### TASK ITEM
Word for word, write the lines below out again, with no pictures.

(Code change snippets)
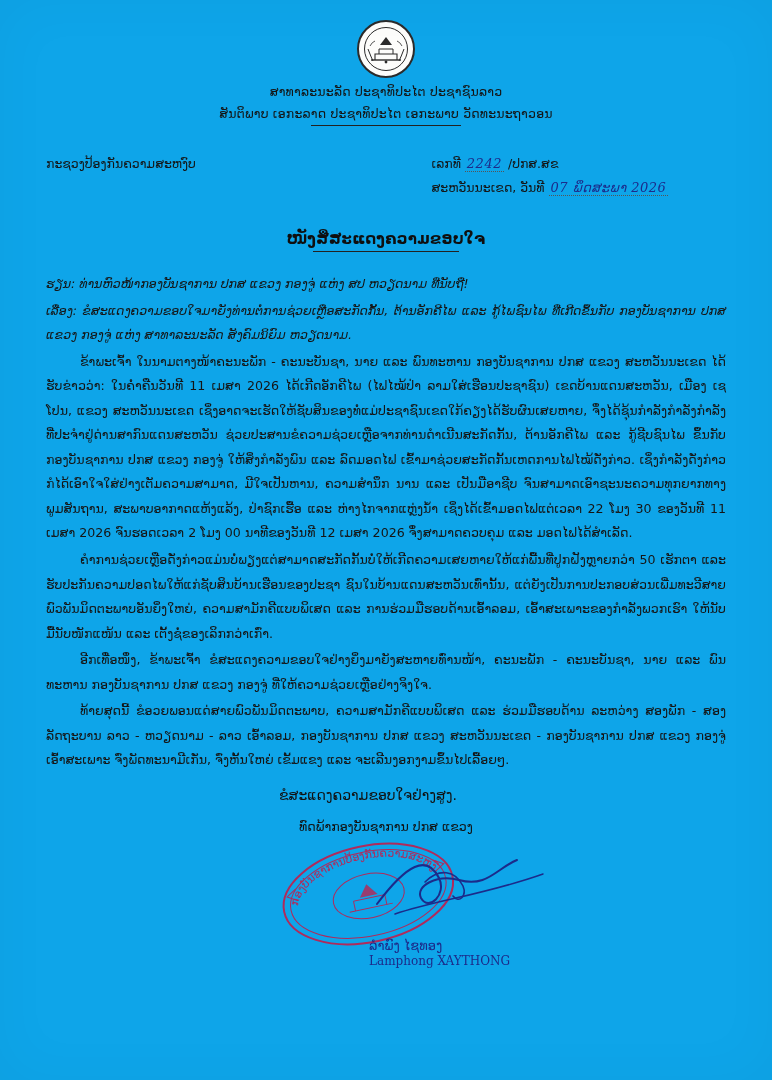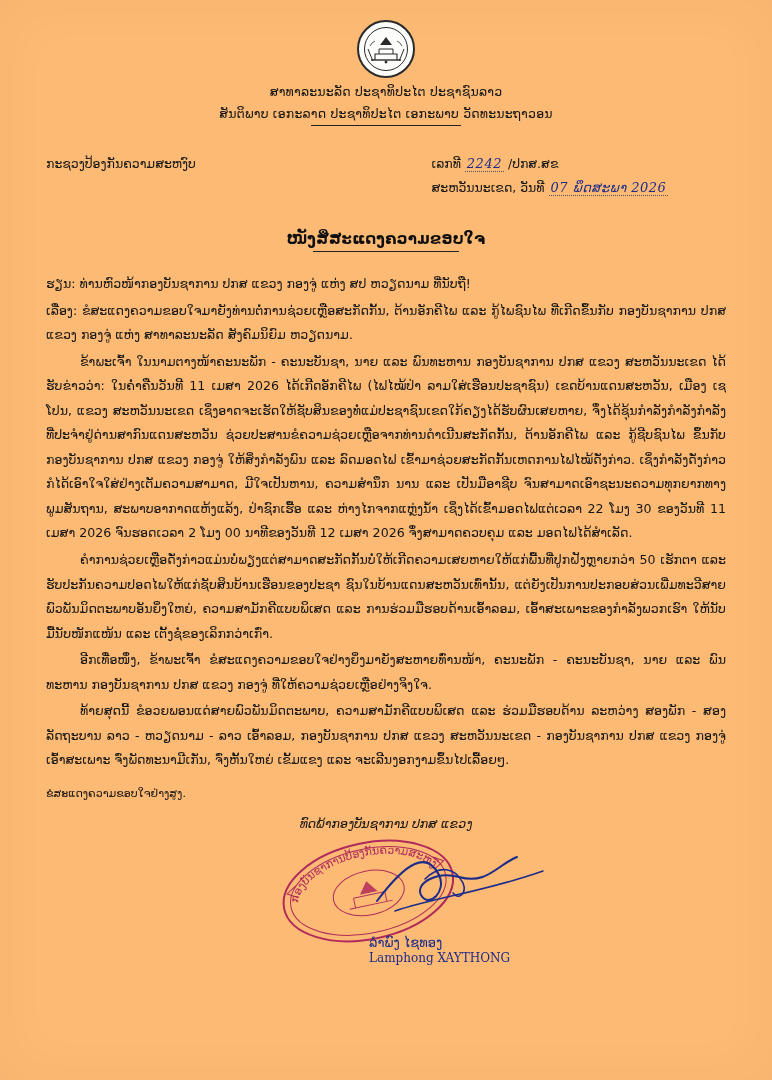--- a/index.html
+++ b/index.html
@@ -13,21 +13,21 @@
     font-family: "DejaVu Sans", "Liberation Sans", sans-serif;
     color: #111111;
     position: relative;
   }
   .page {
     width: 772px;
     height: 1080px;
     position: relative;
     box-sizing: border-box;
     padding: 14px 46px 0 46px;
-    background: #fdba74;
+    background: #0ea5e9;
     overflow: hidden;
   }
   
   .emblem-wrap {
     display: flex;
     justify-content: center;
     margin-top: 6px;
   }
   .emblem {
     width: 54px;
@@ -101,37 +101,36 @@
     margin-top: 20px;
     font-size: 12.6px;
     line-height: 1.95;
     text-align: justify;
     color: #151515;
   }
   .body p {
     margin: 0 0 2px 0;
     text-indent: 34px;
   }
-  .body p.no-indent { text-indent: 0; }
+  .body p.no-indent { text-indent: 0; font-style: italic; }
 
   .closing {
     margin-top: 14px;
-    text-align: left;
-    font-size: 11px;
+    text-align: center;
+    font-size: 14px;
     padding-right: 36px;
   }
 
   .sign-block {
     margin-top: 16px;
     text-align: center;
   }
   .sign-role {
     font-size: 12.6px;
     margin-bottom: 4px;
-    font-style: italic;
   }
   .stamp-area {
     position: relative;
     height: 132px;
     margin-top: 2px;
   }
   .stamp {
     position: absolute;
     left: 50%;
     transform: translateX(-58%);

### EXPECTED OUTPUT
--- a/index.html
+++ b/index.html
@@ -13,21 +13,21 @@
     font-family: "DejaVu Sans", "Liberation Sans", sans-serif;
     color: #111111;
     position: relative;
   }
   .page {
     width: 772px;
     height: 1080px;
     position: relative;
     box-sizing: border-box;
     padding: 14px 46px 0 46px;
-    background: #fdba74;
+    background: #0ea5e9;
     overflow: hidden;
   }
   
   .emblem-wrap {
     display: flex;
     justify-content: center;
     margin-top: 6px;
   }
   .emblem {
     width: 54px;
@@ -101,37 +101,36 @@
     margin-top: 20px;
     font-size: 12.6px;
     line-height: 1.95;
     text-align: justify;
     color: #151515;
   }
   .body p {
     margin: 0 0 2px 0;
     text-indent: 34px;
   }
-  .body p.no-indent { text-indent: 0; }
+  .body p.no-indent { text-indent: 0; font-style: italic; }
 
   .closing {
     margin-top: 14px;
-    text-align: left;
-    font-size: 11px;
+    text-align: center;
+    font-size: 14px;
     padding-right: 36px;
   }
 
   .sign-block {
     margin-top: 16px;
     text-align: center;
   }
   .sign-role {
     font-size: 12.6px;
     margin-bottom: 4px;
-    font-style: italic;
   }
   .stamp-area {
     position: relative;
     height: 132px;
     margin-top: 2px;
   }
   .stamp {
     position: absolute;
     left: 50%;
     transform: translateX(-58%);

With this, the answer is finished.